▸ **Instructions to follow**
Gather all lines in the entries that include the word "Paris".
--- START ---
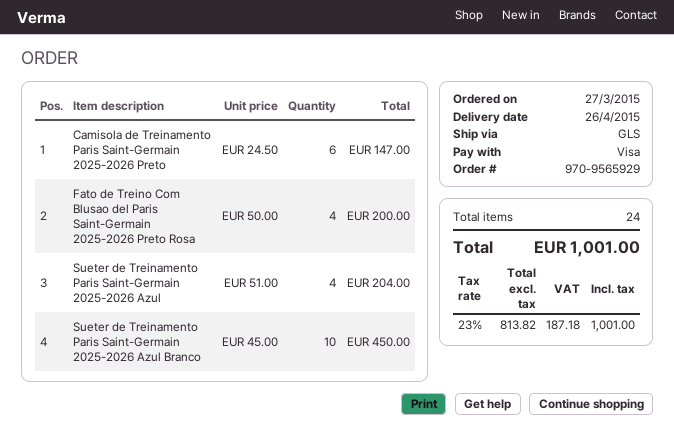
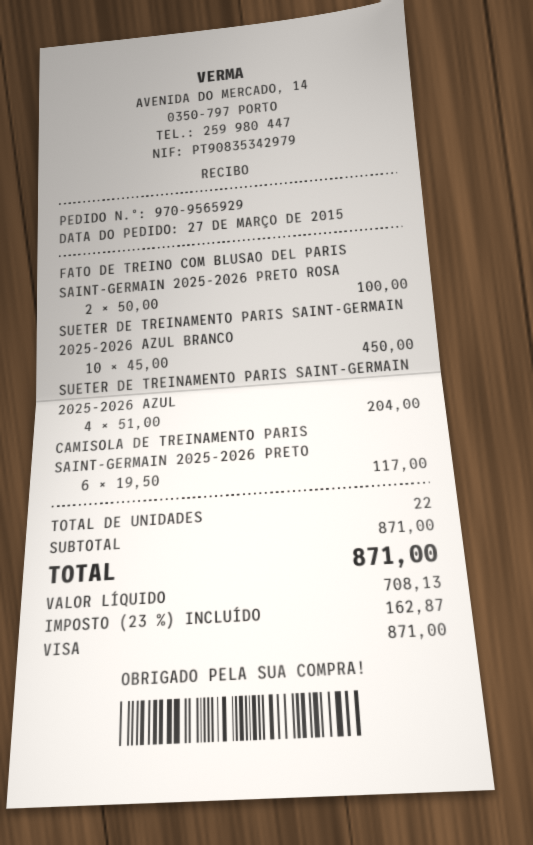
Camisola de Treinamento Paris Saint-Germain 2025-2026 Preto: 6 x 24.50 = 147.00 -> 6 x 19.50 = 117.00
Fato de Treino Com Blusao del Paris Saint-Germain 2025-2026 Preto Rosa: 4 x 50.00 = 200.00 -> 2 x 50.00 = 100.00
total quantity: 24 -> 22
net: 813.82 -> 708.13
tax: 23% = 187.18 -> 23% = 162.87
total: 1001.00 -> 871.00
--- END ---
--- START ---
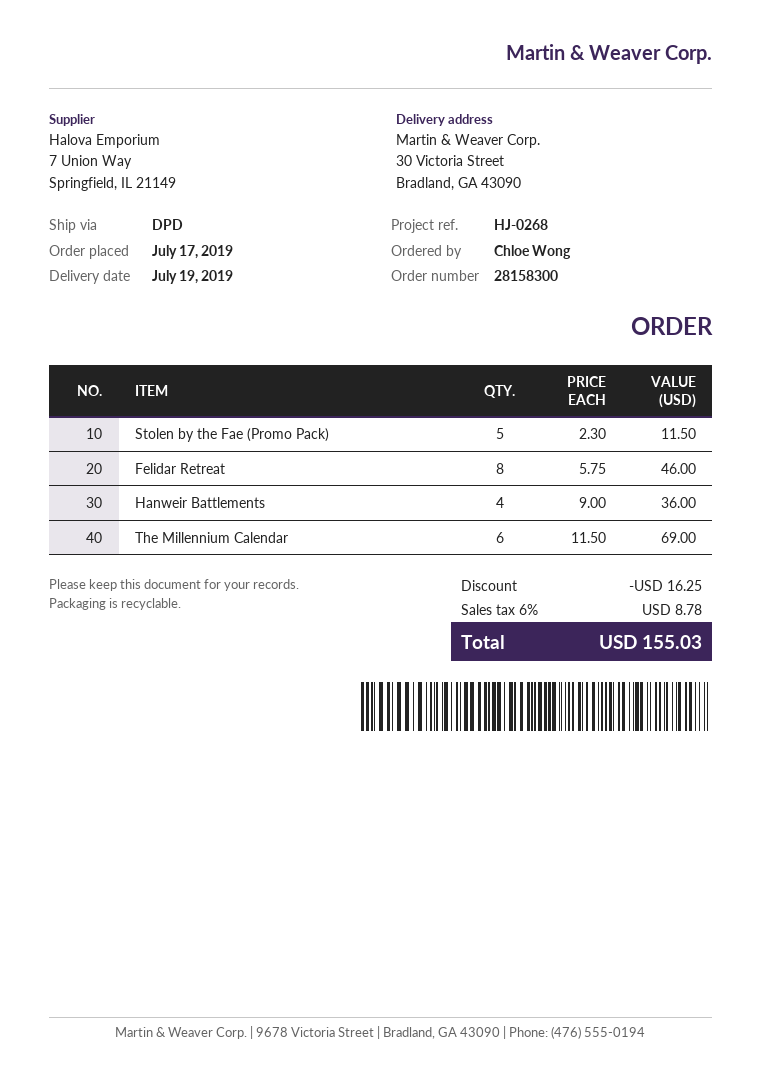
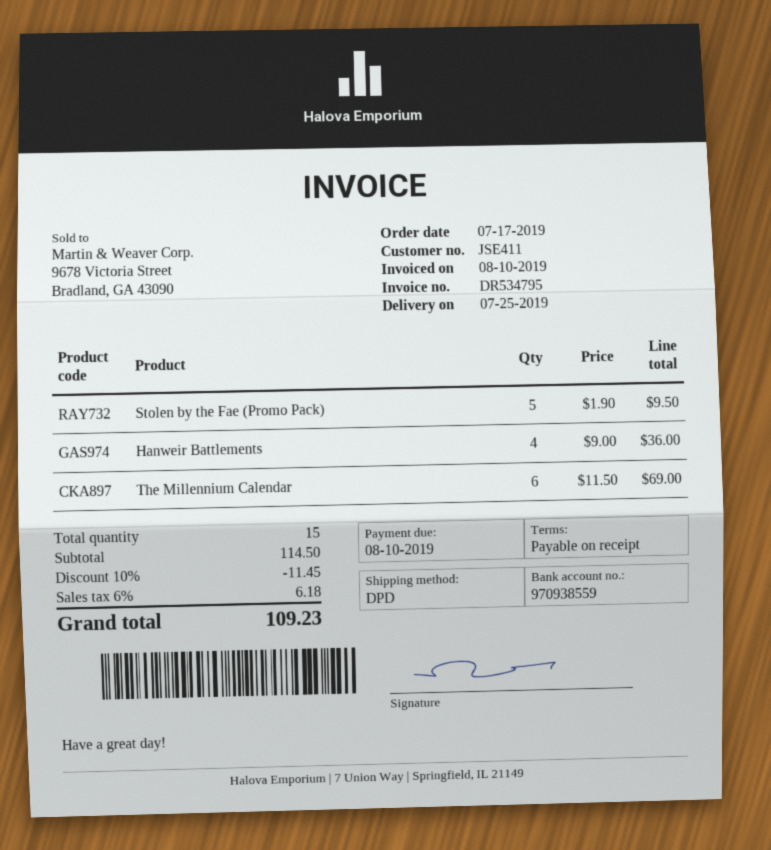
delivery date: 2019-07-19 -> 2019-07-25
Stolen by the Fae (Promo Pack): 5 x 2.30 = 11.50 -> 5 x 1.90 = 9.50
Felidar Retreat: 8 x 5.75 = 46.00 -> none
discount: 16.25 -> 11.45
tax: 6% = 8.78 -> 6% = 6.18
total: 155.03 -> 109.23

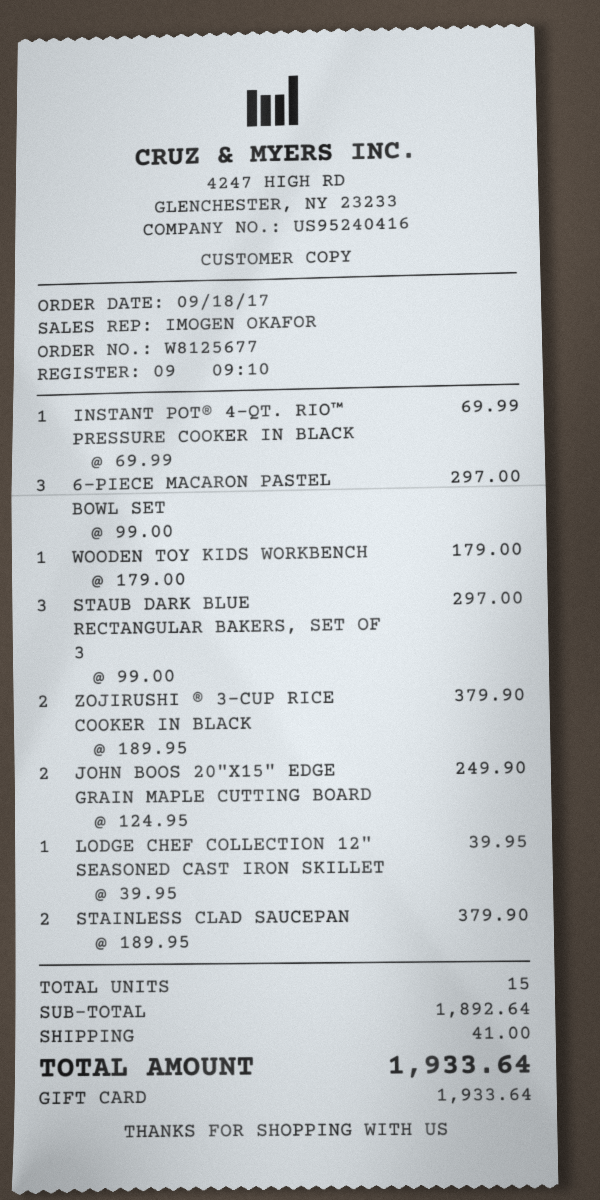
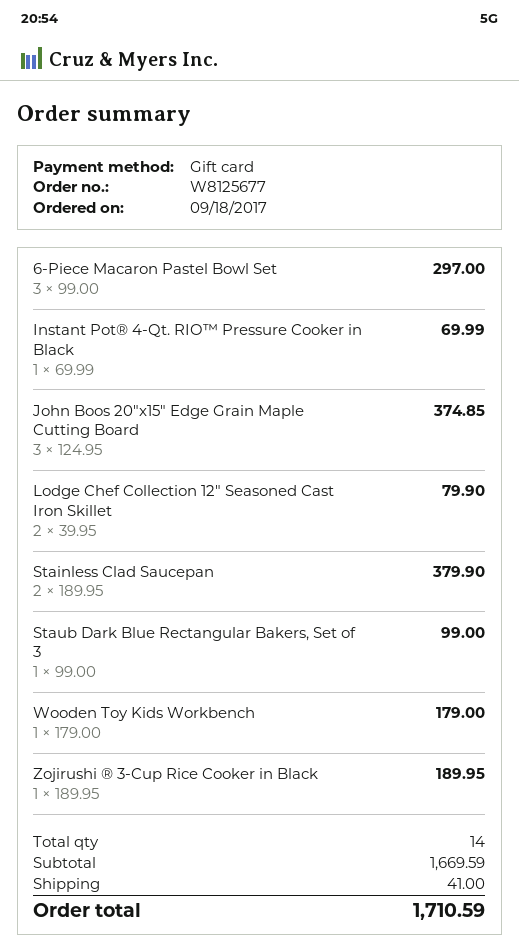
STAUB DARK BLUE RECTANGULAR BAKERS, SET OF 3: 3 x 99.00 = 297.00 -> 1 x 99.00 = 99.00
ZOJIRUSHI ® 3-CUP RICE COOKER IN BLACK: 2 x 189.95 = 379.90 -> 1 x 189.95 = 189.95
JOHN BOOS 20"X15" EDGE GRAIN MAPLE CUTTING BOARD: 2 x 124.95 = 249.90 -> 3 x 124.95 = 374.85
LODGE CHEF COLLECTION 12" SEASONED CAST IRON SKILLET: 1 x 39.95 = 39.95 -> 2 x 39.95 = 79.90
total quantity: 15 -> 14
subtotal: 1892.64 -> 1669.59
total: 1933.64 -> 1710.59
--- END ---
--- START ---
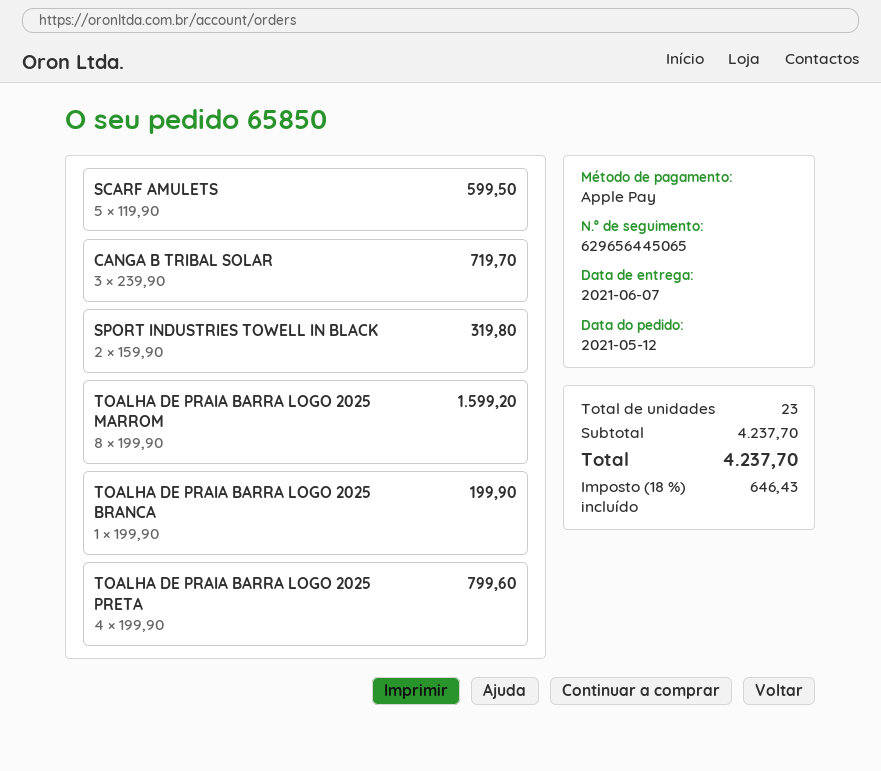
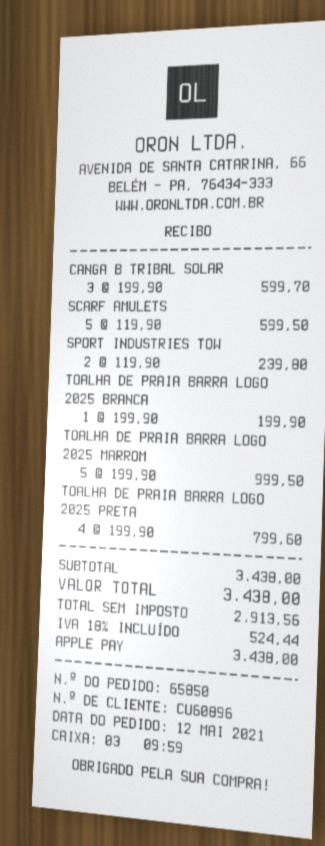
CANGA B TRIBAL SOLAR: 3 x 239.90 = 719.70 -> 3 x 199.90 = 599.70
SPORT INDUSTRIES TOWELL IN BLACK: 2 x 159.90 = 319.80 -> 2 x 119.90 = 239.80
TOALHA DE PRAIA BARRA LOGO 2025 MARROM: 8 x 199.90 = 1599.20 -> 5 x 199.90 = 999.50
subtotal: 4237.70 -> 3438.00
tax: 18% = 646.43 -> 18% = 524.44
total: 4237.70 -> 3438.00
--- END ---
▸ **Expected answer**
Camisola de Treinamento Paris Saint-Germain 2025-2026 Preto: 6 x 24.50 = 147.00 -> 6 x 19.50 = 117.00
Fato de Treino Com Blusao del Paris Saint-Germain 2025-2026 Preto Rosa: 4 x 50.00 = 200.00 -> 2 x 50.00 = 100.00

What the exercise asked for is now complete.